Return only the lines of the listing below that run from the line with "none -> [16,359,834,569]" through the line with "[8,252,417,362] 《GTA 5》外掛商遭駭竟流出", both ends included, exactly as written.

• Provided data:
+-------+

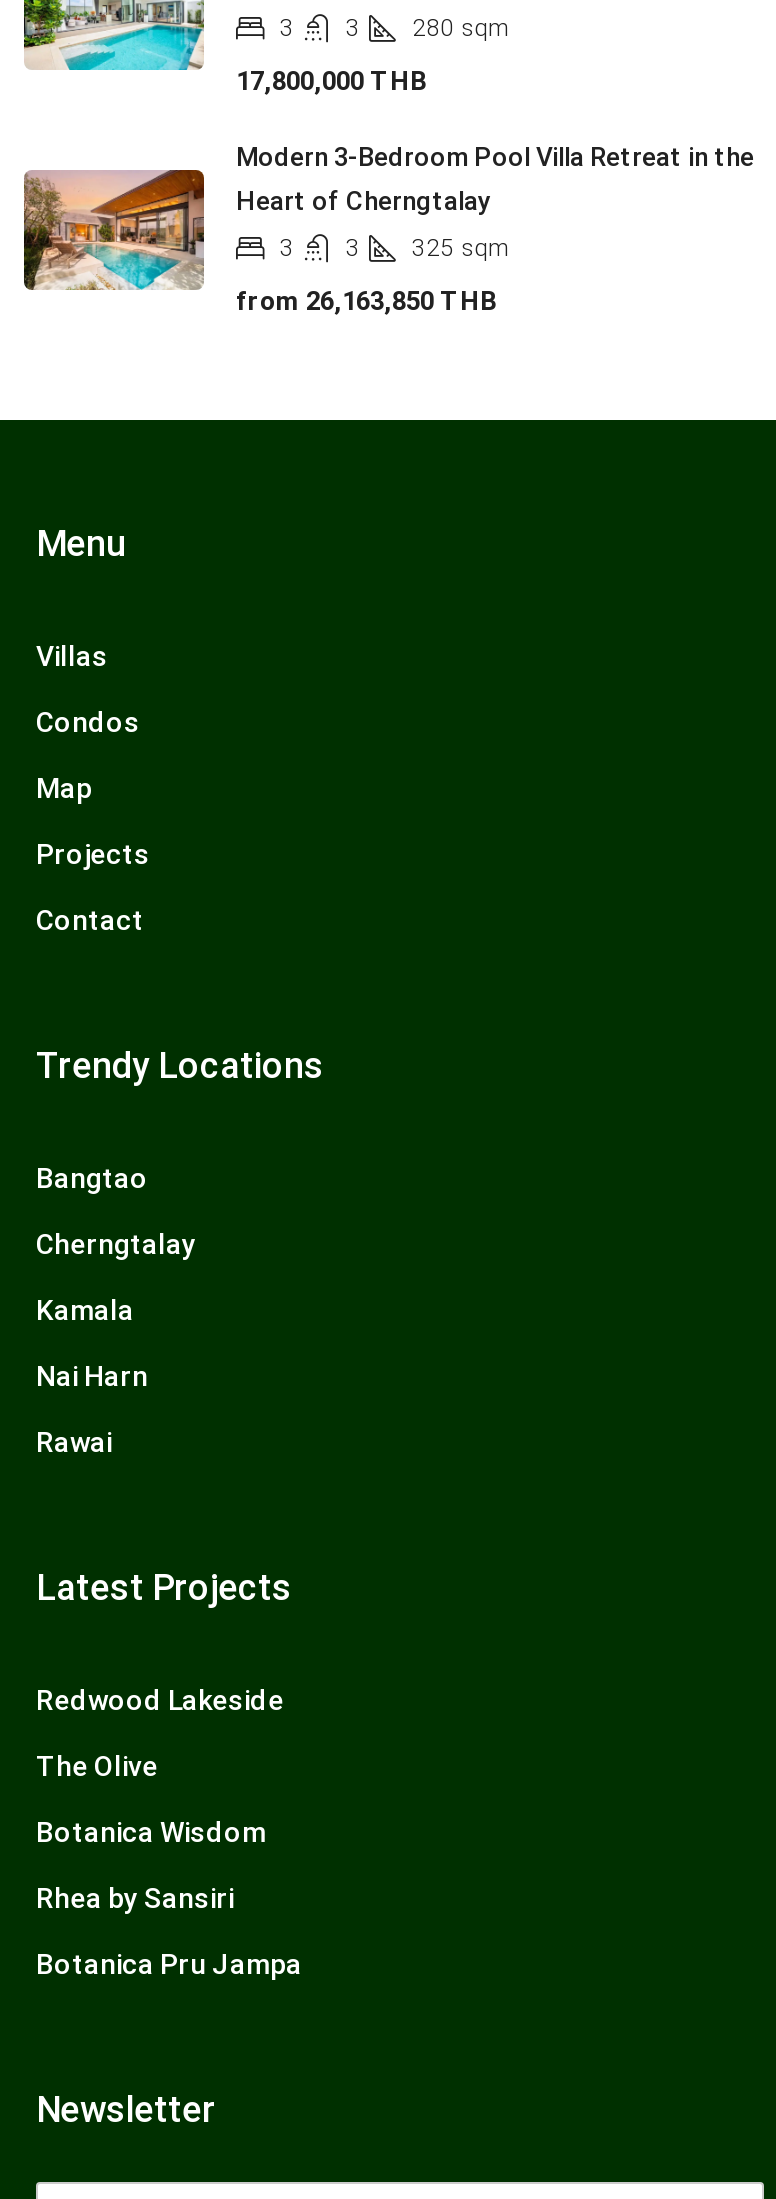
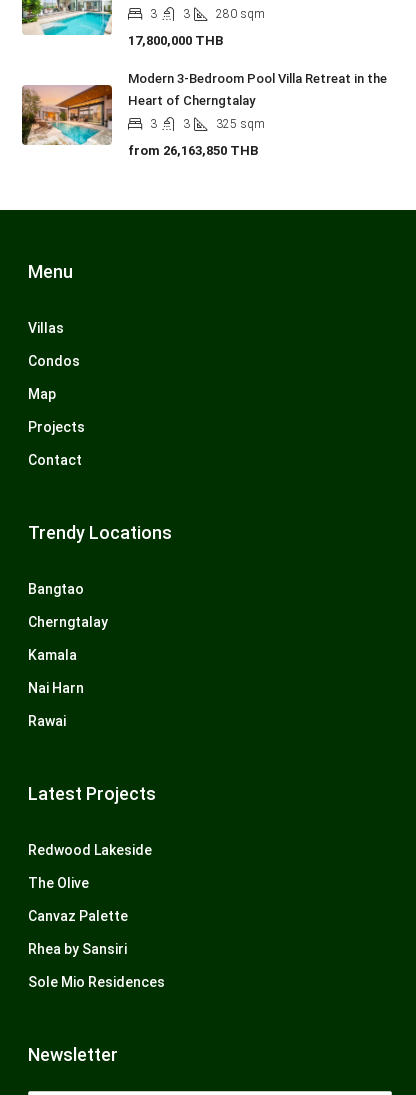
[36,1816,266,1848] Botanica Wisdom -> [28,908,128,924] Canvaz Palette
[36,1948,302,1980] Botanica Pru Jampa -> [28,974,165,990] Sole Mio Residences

+-------+

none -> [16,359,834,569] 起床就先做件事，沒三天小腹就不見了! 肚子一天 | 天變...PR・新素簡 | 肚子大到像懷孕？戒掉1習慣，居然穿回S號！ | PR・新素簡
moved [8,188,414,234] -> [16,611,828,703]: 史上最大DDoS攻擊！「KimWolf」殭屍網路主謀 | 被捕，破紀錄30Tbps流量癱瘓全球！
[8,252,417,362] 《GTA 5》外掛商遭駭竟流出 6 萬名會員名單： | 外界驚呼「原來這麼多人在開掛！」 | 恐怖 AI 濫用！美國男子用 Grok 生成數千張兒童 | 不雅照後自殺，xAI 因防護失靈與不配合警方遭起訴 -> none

+-------+

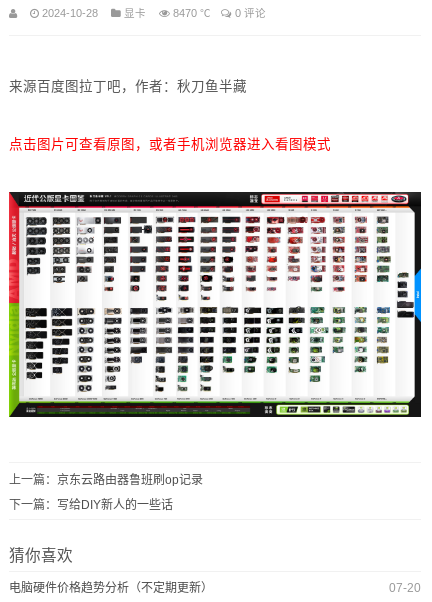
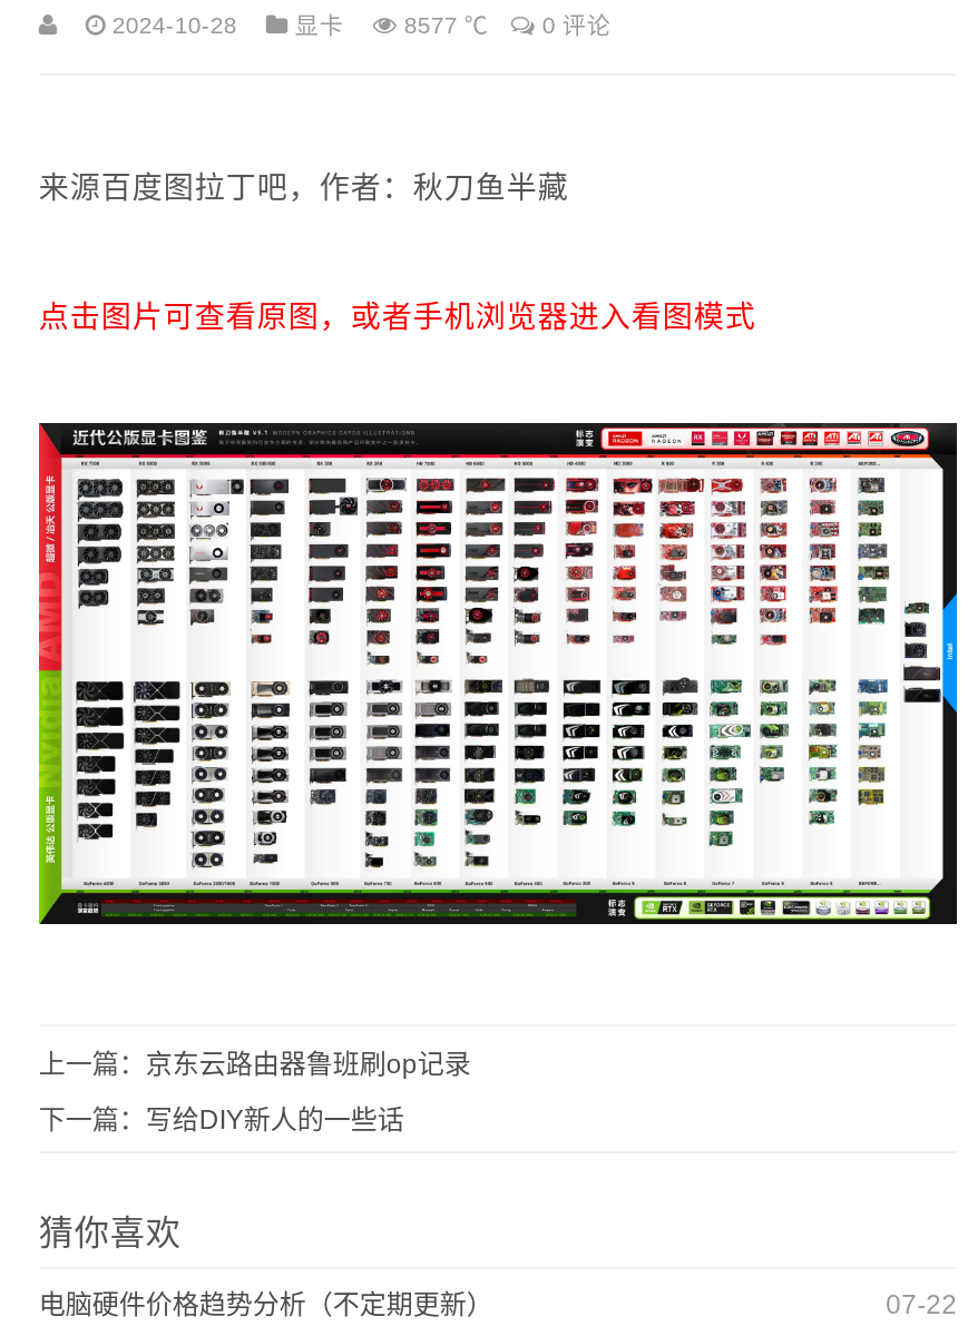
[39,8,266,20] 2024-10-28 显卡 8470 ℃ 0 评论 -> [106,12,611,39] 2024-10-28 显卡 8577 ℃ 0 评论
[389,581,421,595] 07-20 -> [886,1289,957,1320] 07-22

+-------+

• Response to this task:
none -> [16,359,834,569] 起床就先做件事，沒三天小腹就不見了! 肚子一天 | 天變...PR・新素簡 | 肚子大到像懷孕？戒掉1習慣，居然穿回S號！ | PR・新素簡
moved [8,188,414,234] -> [16,611,828,703]: 史上最大DDoS攻擊！「KimWolf」殭屍網路主謀 | 被捕，破紀錄30Tbps流量癱瘓全球！
[8,252,417,362] 《GTA 5》外掛商遭駭竟流出 6 萬名會員名單： | 外界驚呼「原來這麼多人在開掛！」 | 恐怖 AI 濫用！美國男子用 Grok 生成數千張兒童 | 不雅照後自殺，xAI 因防護失靈與不配合警方遭起訴 -> none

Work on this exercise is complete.